Klachtonderdeel b) de verpleegkundige heeft onprofessioneel gehandeld door woorden als ‘lief mens‘ en ‘bloedmooi meisje‘ te gebruiken
5.9 Cliënte B verklaarde tegenover de instelling dat als de verpleegkundige haar armen, handen en gezicht vastpakte, hij daarbij ‘lieve meid’ zei. De verpleegkundige verklaarde tegenover de instelling dat cliënte B op een specifiek moment bang was dat hij haar haar boosheid kwalijk nam. De verpleegkundige heeft daarop gezegd: ‘lief mens, het is juist goed dat je dit meldt’. Hij verklaarde dat hij deze situatie heeft gerapporteerd. Hij heeft aan de instelling aangegeven dat ‘lief mens’ zeggen niet passend was. In het gesprek met de inspectie en ter zitting heeft de verpleegkundige verklaard dat hij dit eenmalig heeft gezegd.
5.10 Het college ziet ook hier geen reden waarom de lezing van de verpleegkundige voor onwaar moet worden gehouden. Het college is van oordeel dat het gebruik van de woorden 'lief mens' niet tuchtrechtelijk verwijtbaar is. Wellicht heeft cliënte B zich ongemakkelijk gevoeld bij deze woorden. Maar ook in samenhang met wat de verpleegkundige onder klachtonderdeel a wordt verweten (het uitdelen van de medicatie en daarbij de hand van cliënte B aanraken), is dit niet tuchtrechtelijk verwijtbaar.
5.11 De verpleegkundige verklaarde in het gesprek met de inspectie eveneens dat hij tegen een collega een cliënte een ‘bloedmooi meisje’ had genoemd. Hij verklaarde dat hij dergelijke woorden nooit gebruikte in het bijzijn van deze of andere cliënten. Naar het oordeel van het college is het maken van deze opmerking in het algemeen niet klachtwaardig, nu deze opmerking buiten het gehoor van cliënten is gemaakt en het een opmerking betrof van de verpleegkundige tegen een collega. Van bijzondere omstandigheden die het gebruik van die woorden toch klachtwaardig maken, is niet gebleken. Het klachtonderdeel is ongegrond.
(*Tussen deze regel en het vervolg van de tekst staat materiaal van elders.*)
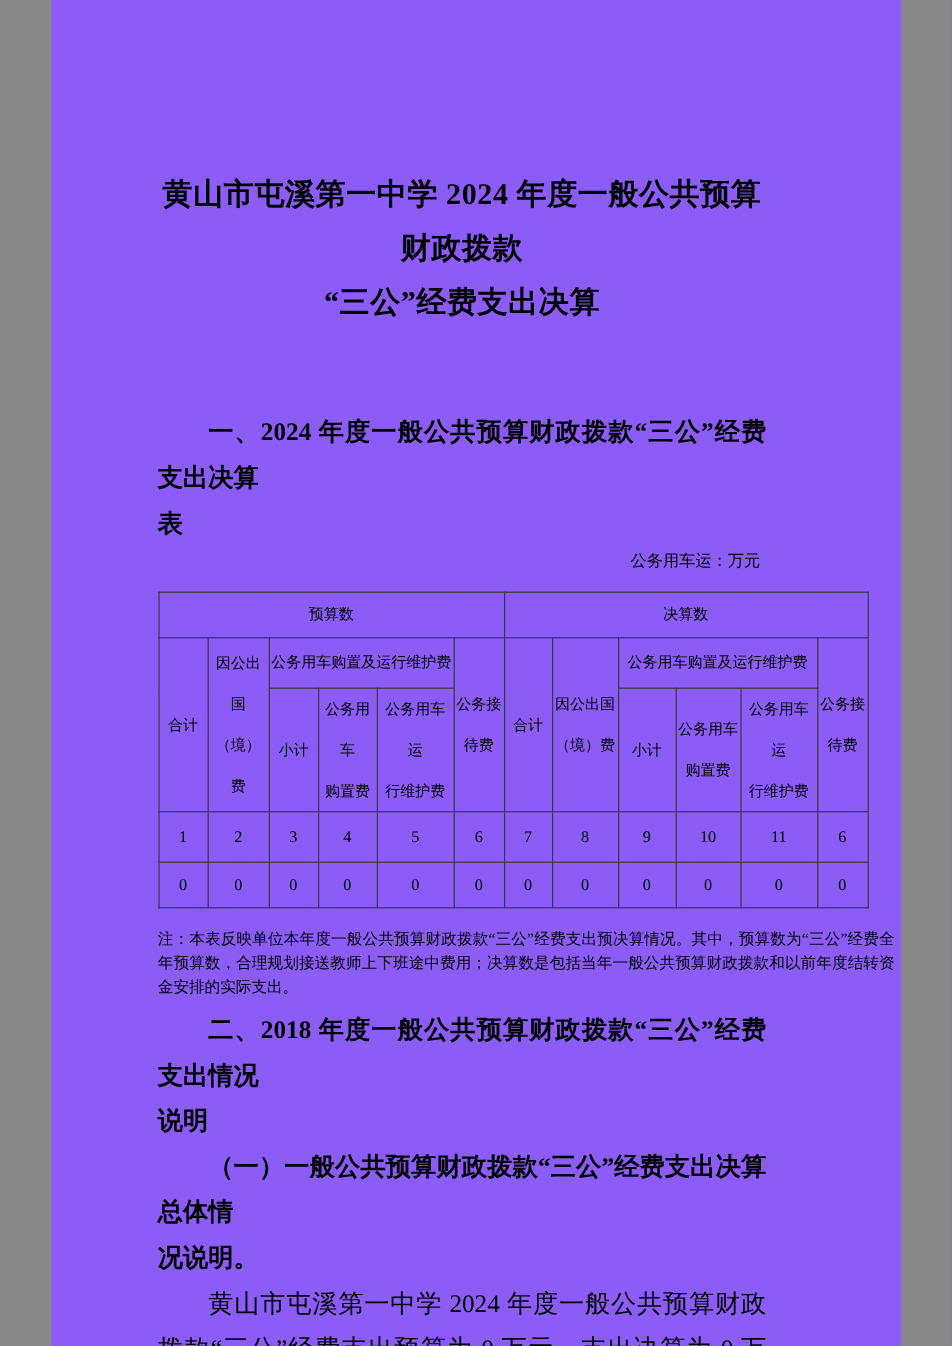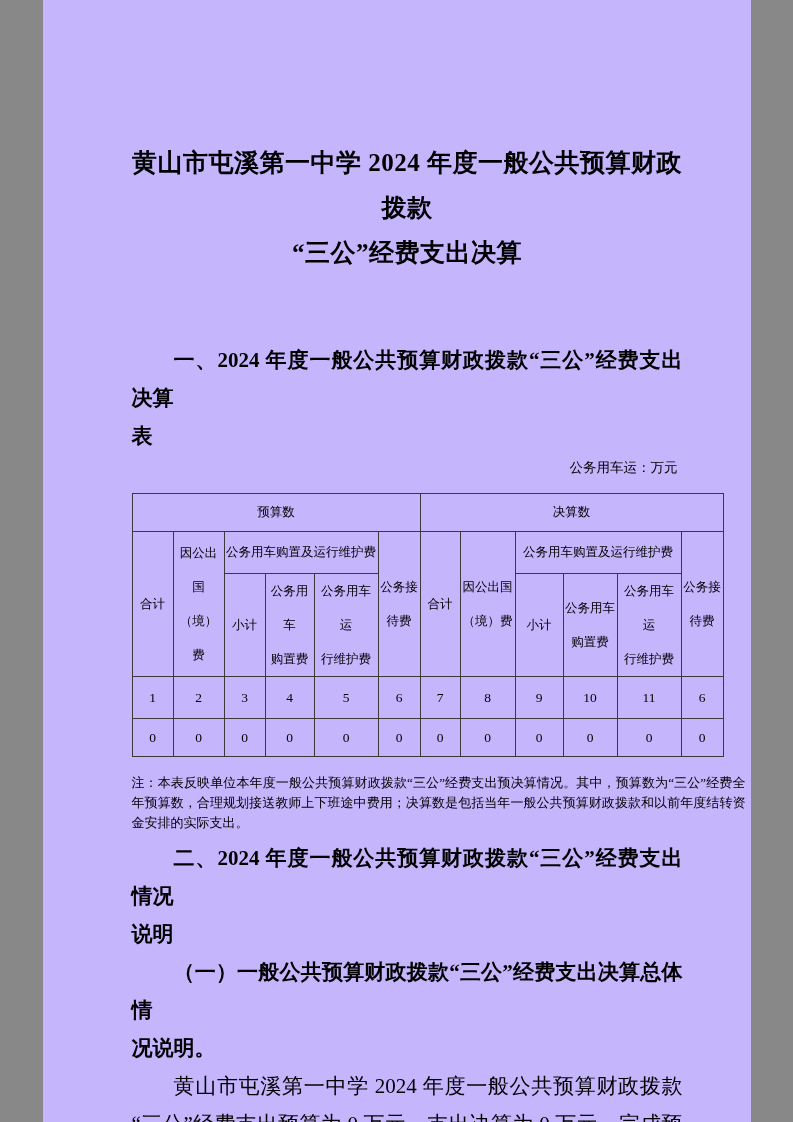"黄山市屯溪第一中学 2024 年度一般公共预算财政拨款" .page { background: #c4b5fd -> #8b5cf6; padding: 140px 68px 40px 89px -> 140px 112px 40px 89px }
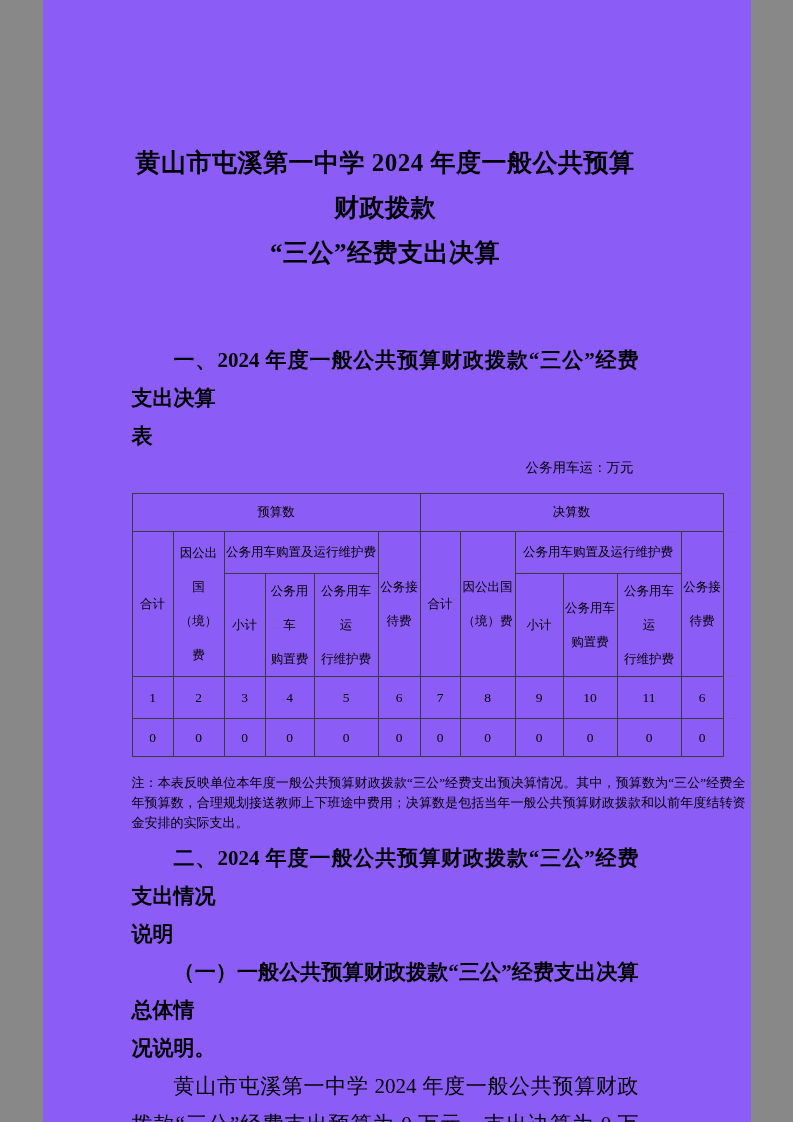"二、2024 年度一般公共预算财政拨款“三公”经费支出情况" h2.h-sub { text: 2024 -> 2018 }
Klachtonderdeel c) de verpleegkundige heeft zijn beroepsgeheim geschonden
5.12 De verklaringen van de verpleegkundige en cliënte E zoals onder 3.13 beschreven
lopen uiteen. De versies verschillen en het college ziet geen grond waarom aan de
lezing van cliënte E (en de inspectie) meer geloof moet worden gehecht dan aan de
lezing van de verpleegkundige. Uitgaande van de lezing van de verpleegkundige (dat
cliënte E zelf aandrong op het in de kring van medecliënten prijsgeven van de plek
waarvan de
verpleegkundige haar kende) kan niet worden gezegd dat hij daardoor tuchtrechtelijk
verwijtbaar handelde. Het klachtonderdeel is ongegrond.
Slotsom
5.13 Uit de overwegingen hiervoor volgt dat alle onderdelen van de klacht ongegrond
zijn.
Publicatie
5.14 In het algemeen belang zal deze beslissing worden gepubliceerd. Deze zaak laat
zien dat er gronden (zoals de belangen van cliënten) kunnen zijn die maken dat een
tuchtklachtdossier slechts summiere, niet nader gespecificeerde en niet steeds tot
individuele cliënten herleidbare verwijten aan een zorgverlener bevat. Die omstandigheid
kan ertoe leiden dat de gegrondheid van die verwijten in relatie tot het gevoerde
verweer, niet komt vast te staan.
5.15 Bij dergelijke omstandigheden komt het er voor de klager in een tuchtprocedure (zoals de inspectie of een zorginstelling) op aan zich zo goed mogelijk rekenschap te geven van de belangen van de betrokken cliënten, het belang van de verweerder om zich adequaat tegen de verwijten te kunnen verweren, alsmede het belang van een zo goed mogelijke feitenvaststelling door het college. De publicatie zal plaatsvinden zonder vermelding van namen of andere tot personen of instanties herleidbare gegevens.
6. De beslissing
Het college:
- verklaart de klacht ongegrond;
- bepaalt dat deze beslissing, nadat die onherroepelijk is geworden, zonder vermelding
van namen of andere herleidbare gegevens in de Nederlandse Staatscourant zal worden
bekendgemaakt en ter publicatie zal worden aangeboden aan de tijdschriften Medisch
Contact en V&VN Magazine, alsmede aan Tijdschrift voor Gezondheidsrecht en Gezondheidszorg
Jurisprudentie.
Deze beslissing is gegeven door R.A. Steenbergen, voorzitter, H.J.C. Smink, lid-jurist,
G.P. Haas, G.J.T. Kooiman en M. IJzerman, leden-beroepsgenoten,
bijgestaan door D. van Grootveld, secretaris, en in het openbaar uitgesproken door
K.A.J.C.M. van den Berg Jeths-van Meerwijk op 27 november 2024.